> [Problem requirements]:
Of all the lines below, return only those starting with the line holding "Sponsored: 50 x" and going on through the line holding "Grainger: none -> 1 x 461.54 = 461.54", exactly as written.

> [Given data]:
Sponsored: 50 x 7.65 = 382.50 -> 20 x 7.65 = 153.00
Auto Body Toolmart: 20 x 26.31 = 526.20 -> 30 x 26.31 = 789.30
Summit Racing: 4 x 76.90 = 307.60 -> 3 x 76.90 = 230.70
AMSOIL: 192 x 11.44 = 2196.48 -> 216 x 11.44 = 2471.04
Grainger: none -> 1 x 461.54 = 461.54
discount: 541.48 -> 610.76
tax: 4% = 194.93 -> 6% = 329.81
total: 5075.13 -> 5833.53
---
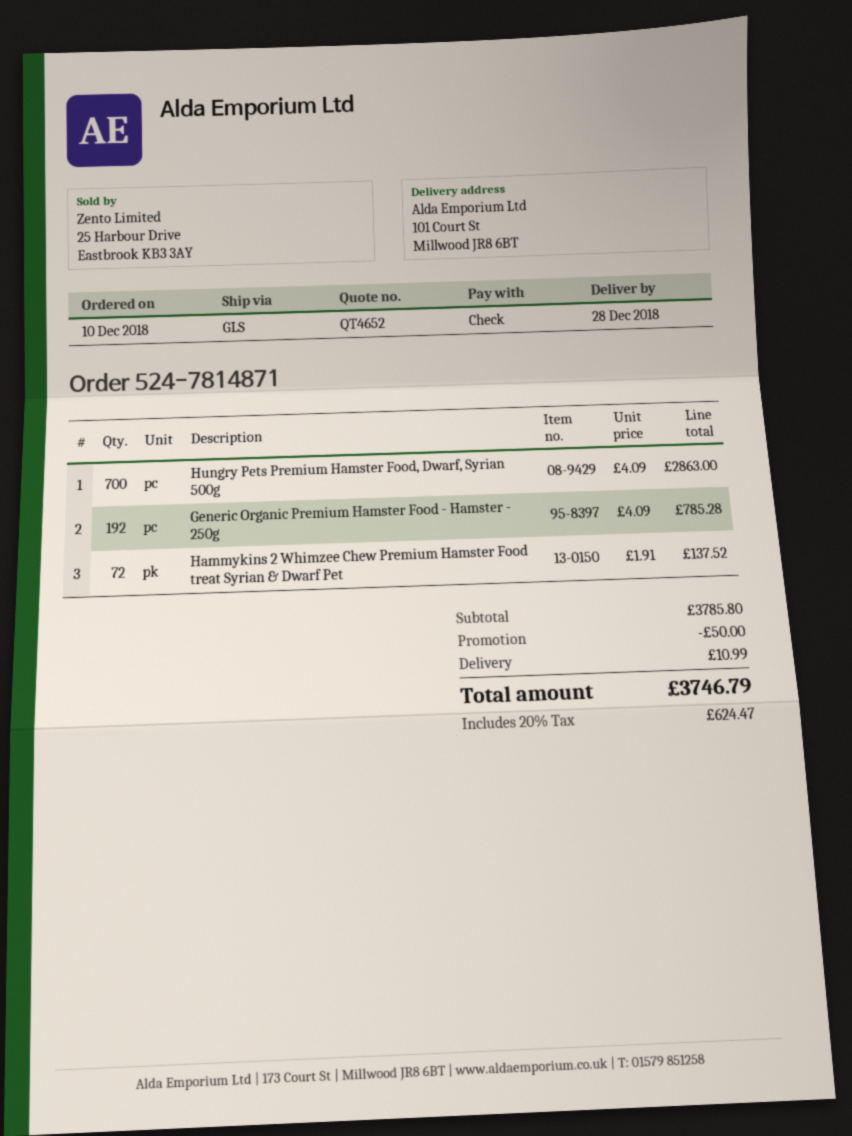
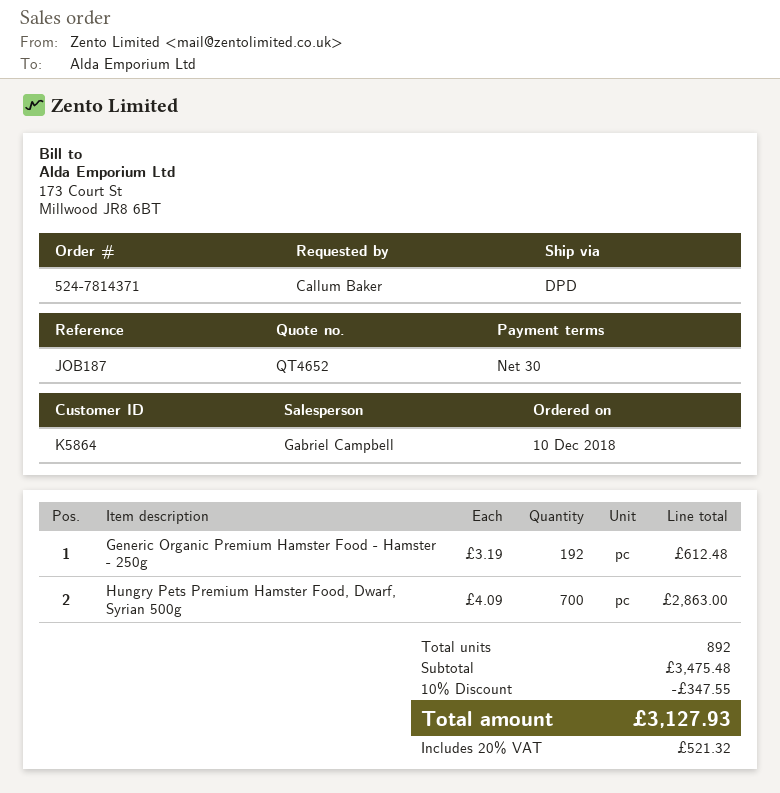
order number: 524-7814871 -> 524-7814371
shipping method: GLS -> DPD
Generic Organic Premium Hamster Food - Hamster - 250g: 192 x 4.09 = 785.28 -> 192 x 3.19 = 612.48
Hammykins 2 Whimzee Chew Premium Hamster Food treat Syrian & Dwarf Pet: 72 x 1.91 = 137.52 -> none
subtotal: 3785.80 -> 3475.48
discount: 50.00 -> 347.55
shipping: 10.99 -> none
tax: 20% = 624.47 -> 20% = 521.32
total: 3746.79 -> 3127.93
--
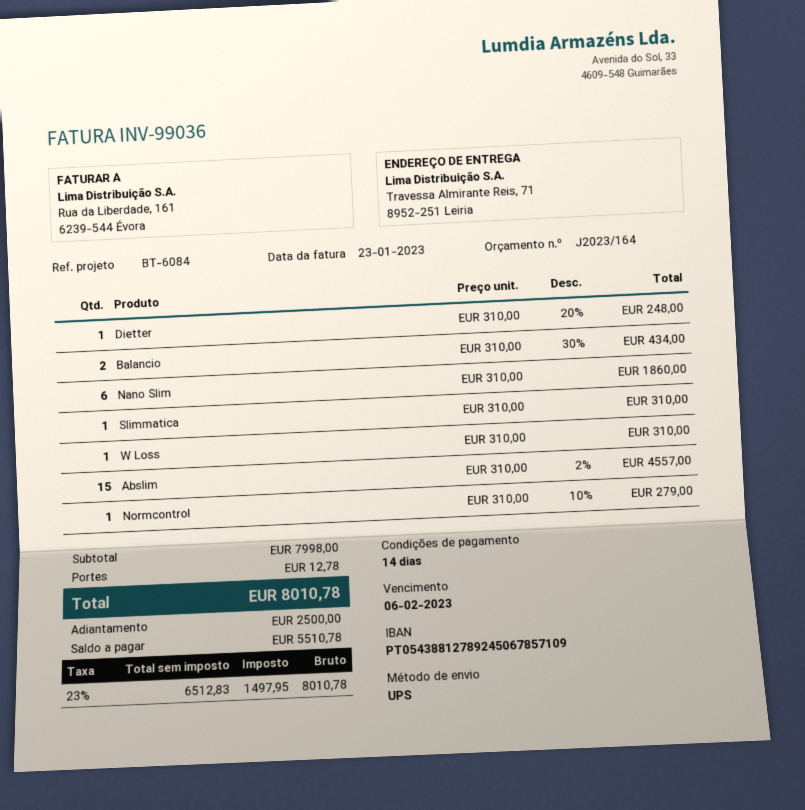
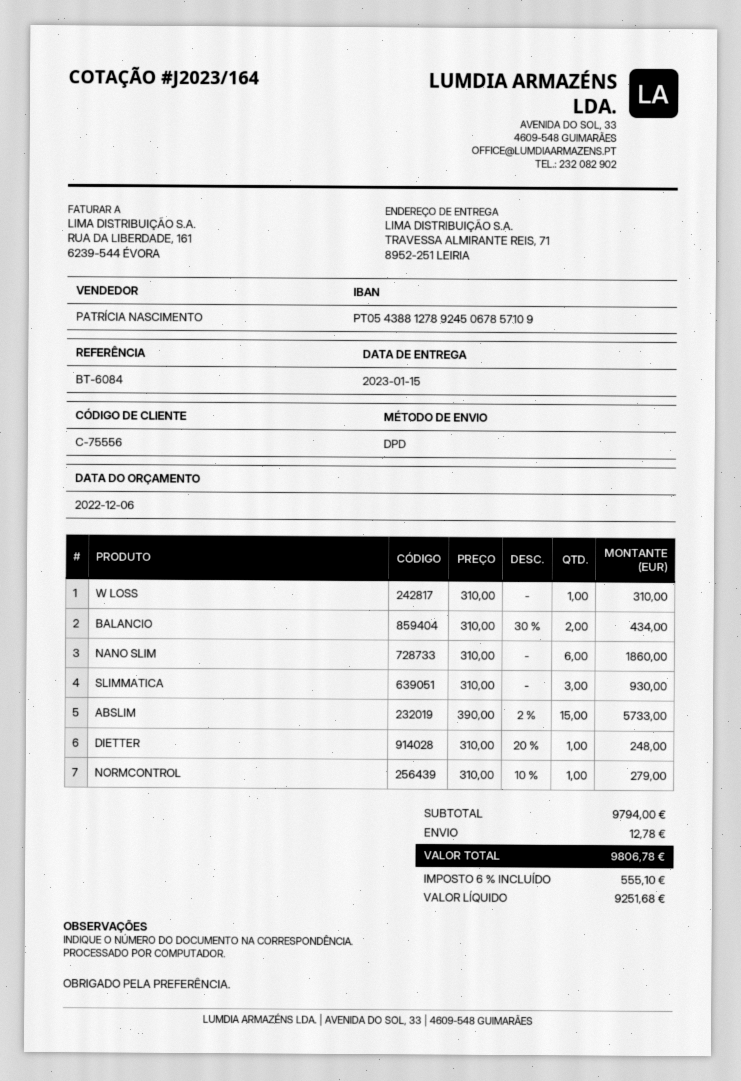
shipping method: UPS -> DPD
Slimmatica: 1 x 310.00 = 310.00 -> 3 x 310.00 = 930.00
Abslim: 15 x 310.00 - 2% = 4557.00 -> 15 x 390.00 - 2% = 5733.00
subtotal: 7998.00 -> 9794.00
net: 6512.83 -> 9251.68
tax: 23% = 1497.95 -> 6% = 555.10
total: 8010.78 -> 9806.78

> [Your solution]:
Sponsored: 50 x 7.65 = 382.50 -> 20 x 7.65 = 153.00
Auto Body Toolmart: 20 x 26.31 = 526.20 -> 30 x 26.31 = 789.30
Summit Racing: 4 x 76.90 = 307.60 -> 3 x 76.90 = 230.70
AMSOIL: 192 x 11.44 = 2196.48 -> 216 x 11.44 = 2471.04
Grainger: none -> 1 x 461.54 = 461.54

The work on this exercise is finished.